Having worked for over 10 years in Sydney’s highly competitive hospitality industry, I have managed award winning cafés catering to a range of customers from inner-city locals to up-market tourists. Working for so long in hospitality has turned me into a bit of a “foodie”, and ever since I’ve been on the lookout for the best and freshest food I can get my hands on.
I first visited Greece 3 years ago, and completely fell in love with the local food culture. The freshness of it, the timeliness, and most of all the way it’s eaten and shared. Every meal is to be taken slowly, savouring not only the delicious food itself, but the social aspect of enjoying good food with friends and strangers alike. So that sitting down to eat is not just about food, it’s about the point where flavour, culture and interpersonal connection meet to form a uniquely wholesome dining experience.
Once I dug a bit deeper into Greece’s food culture, I was blown away by the access to high quality local produce; delicious meats, fresh fruit and vegetables, tasty cheeses and yoghurts, honey and bread!
That’s one of the things I love most about Kos; I can go shopping for cheeses at the local cheesemaker, visit the local dairy farms and beekeepers, buy fresh bread and pastries which are baked daily, not to mention the olives, brined and soaked full of delicious flavour after each year’s Autumn harvest. Then there is the great selection of wines, refreshing beers from new boutique breweries, and of course the amazing local spirits. We hope to fashion a wine, beer and cocktail list which represents the finest wineries and breweries on Kos. Finally there are the ways in which all these things are brought together, to be enjoyed with others in that wonderful tradition of a relaxed, social meal.

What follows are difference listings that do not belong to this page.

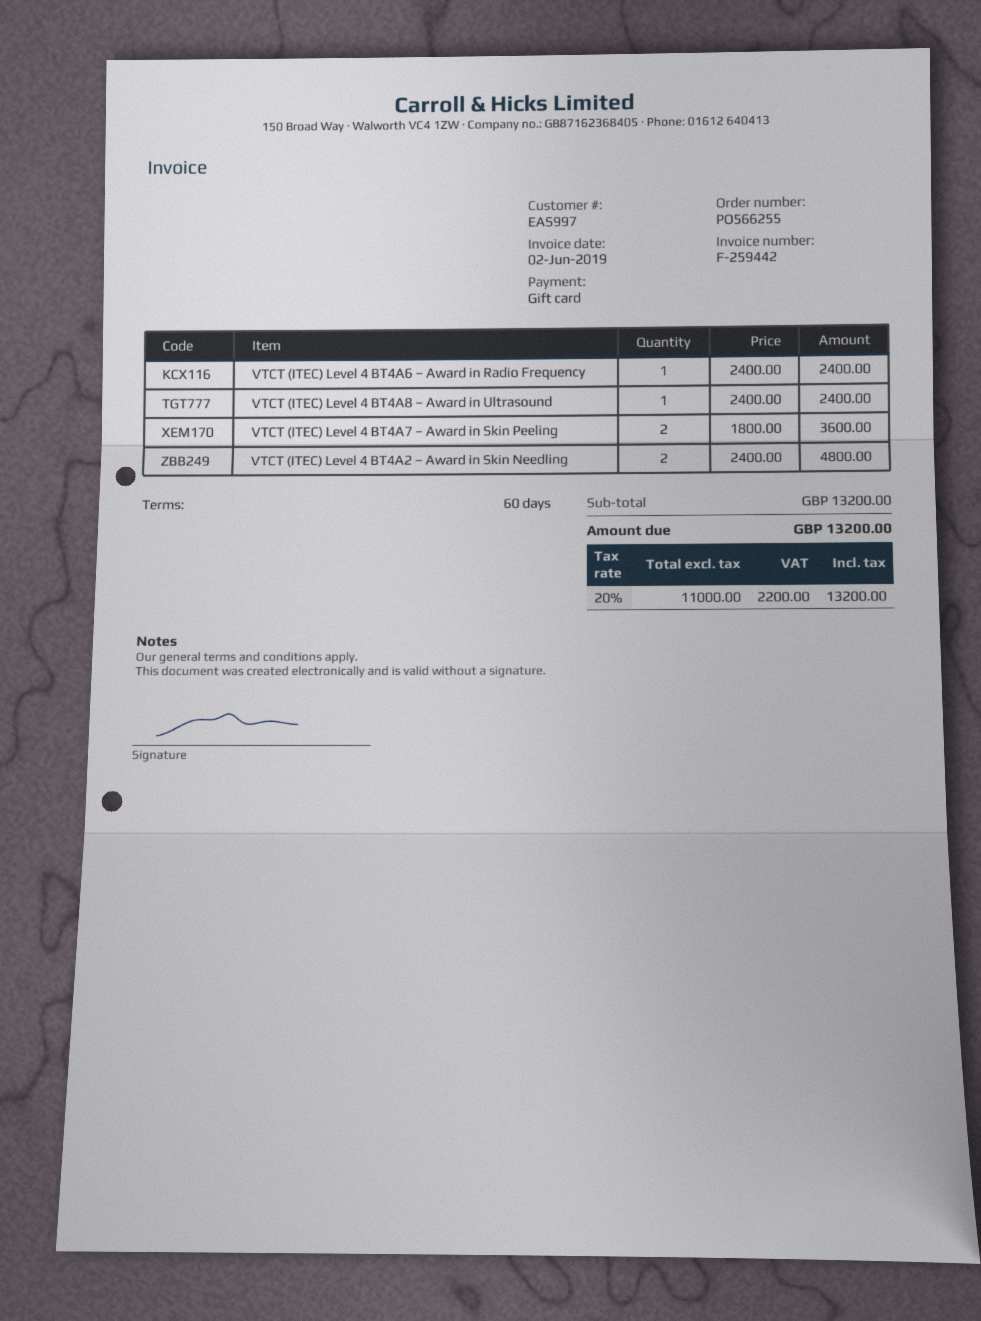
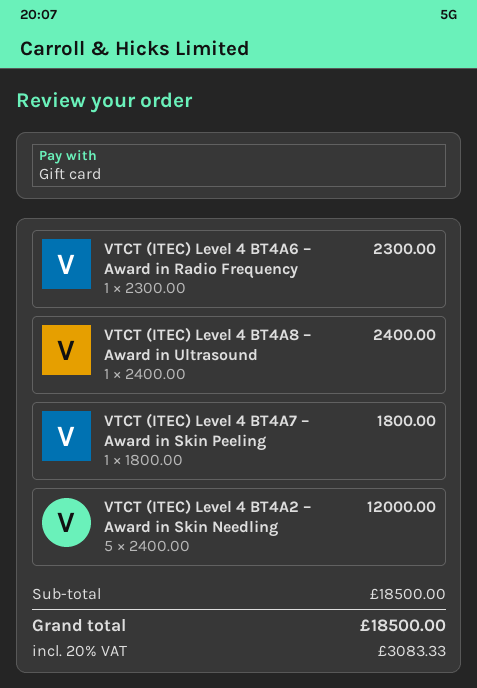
VTCT (ITEC) Level 4 BT4A6 – Award in Radio Frequency: 1 x 2400.00 = 2400.00 -> 1 x 2300.00 = 2300.00
VTCT (ITEC) Level 4 BT4A7 – Award in Skin Peeling: 2 x 1800.00 = 3600.00 -> 1 x 1800.00 = 1800.00
VTCT (ITEC) Level 4 BT4A2 – Award in Skin Needling: 2 x 2400.00 = 4800.00 -> 5 x 2400.00 = 12000.00
subtotal: 13200.00 -> 18500.00
tax: 20% = 2200.00 -> 20% = 3083.33
total: 13200.00 -> 18500.00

Having spent so much time behind the counter in busy cafés, I know the importance of good coffee. I also know that nowhere can you get an ice coffee quite like a Greek Freddo Espresso. I love the way it’s served, cold-blended, to be sipped slowly and savoured in the heat of the day. When it comes to our own coffee, we want to ensure the high level of quality and care that goes into each roast and brew, so that our guests can be sure that no matter which way they want to enjoy their coffee, they can be sure that it will be the best on Kos.
It’s incredibly exciting to work with such talented chefs, taking the timeless classics of Greek cuisine and using my own experience in Sydney’s fine food culture to give the food at Sails on Kos a little extra flare, for an experience that will not only be delicious and memorable, but will remain faithful to the ethos that makes the traditional Greek dining experience so enjoyable.